PROMPT: Reproduce exactly the line that includes "[59,93,252,114] Личное счастье." and all lines after it, ending with the last line of the data.

(Dataset records)
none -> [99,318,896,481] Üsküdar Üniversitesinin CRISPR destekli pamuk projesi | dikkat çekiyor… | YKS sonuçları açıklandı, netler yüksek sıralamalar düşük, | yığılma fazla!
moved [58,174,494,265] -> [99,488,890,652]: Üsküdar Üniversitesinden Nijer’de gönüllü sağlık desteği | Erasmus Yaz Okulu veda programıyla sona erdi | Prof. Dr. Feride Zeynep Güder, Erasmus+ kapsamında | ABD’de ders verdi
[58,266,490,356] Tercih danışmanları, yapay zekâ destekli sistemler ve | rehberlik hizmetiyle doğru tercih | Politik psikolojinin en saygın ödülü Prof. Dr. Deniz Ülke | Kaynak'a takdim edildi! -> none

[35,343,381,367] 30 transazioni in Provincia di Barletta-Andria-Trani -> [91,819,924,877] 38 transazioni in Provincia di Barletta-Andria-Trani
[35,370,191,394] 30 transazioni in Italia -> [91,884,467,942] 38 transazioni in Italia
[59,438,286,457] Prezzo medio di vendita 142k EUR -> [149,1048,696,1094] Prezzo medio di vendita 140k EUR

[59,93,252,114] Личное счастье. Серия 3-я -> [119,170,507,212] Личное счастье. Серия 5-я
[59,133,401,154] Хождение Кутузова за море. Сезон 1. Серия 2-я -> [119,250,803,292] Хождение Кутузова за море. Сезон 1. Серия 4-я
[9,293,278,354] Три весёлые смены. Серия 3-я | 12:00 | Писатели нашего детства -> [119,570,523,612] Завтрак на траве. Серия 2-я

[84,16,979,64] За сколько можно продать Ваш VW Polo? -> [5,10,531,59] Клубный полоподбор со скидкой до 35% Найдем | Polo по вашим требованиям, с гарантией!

EXERCISE ANSWER:
[59,93,252,114] Личное счастье. Серия 3-я -> [119,170,507,212] Личное счастье. Серия 5-я
[59,133,401,154] Хождение Кутузова за море. Сезон 1. Серия 2-я -> [119,250,803,292] Хождение Кутузова за море. Сезон 1. Серия 4-я
[9,293,278,354] Три весёлые смены. Серия 3-я | 12:00 | Писатели нашего детства -> [119,570,523,612] Завтрак на траве. Серия 2-я

[84,16,979,64] За сколько можно продать Ваш VW Polo? -> [5,10,531,59] Клубный полоподбор со скидкой до 35% Найдем | Polo по вашим требованиям, с гарантией!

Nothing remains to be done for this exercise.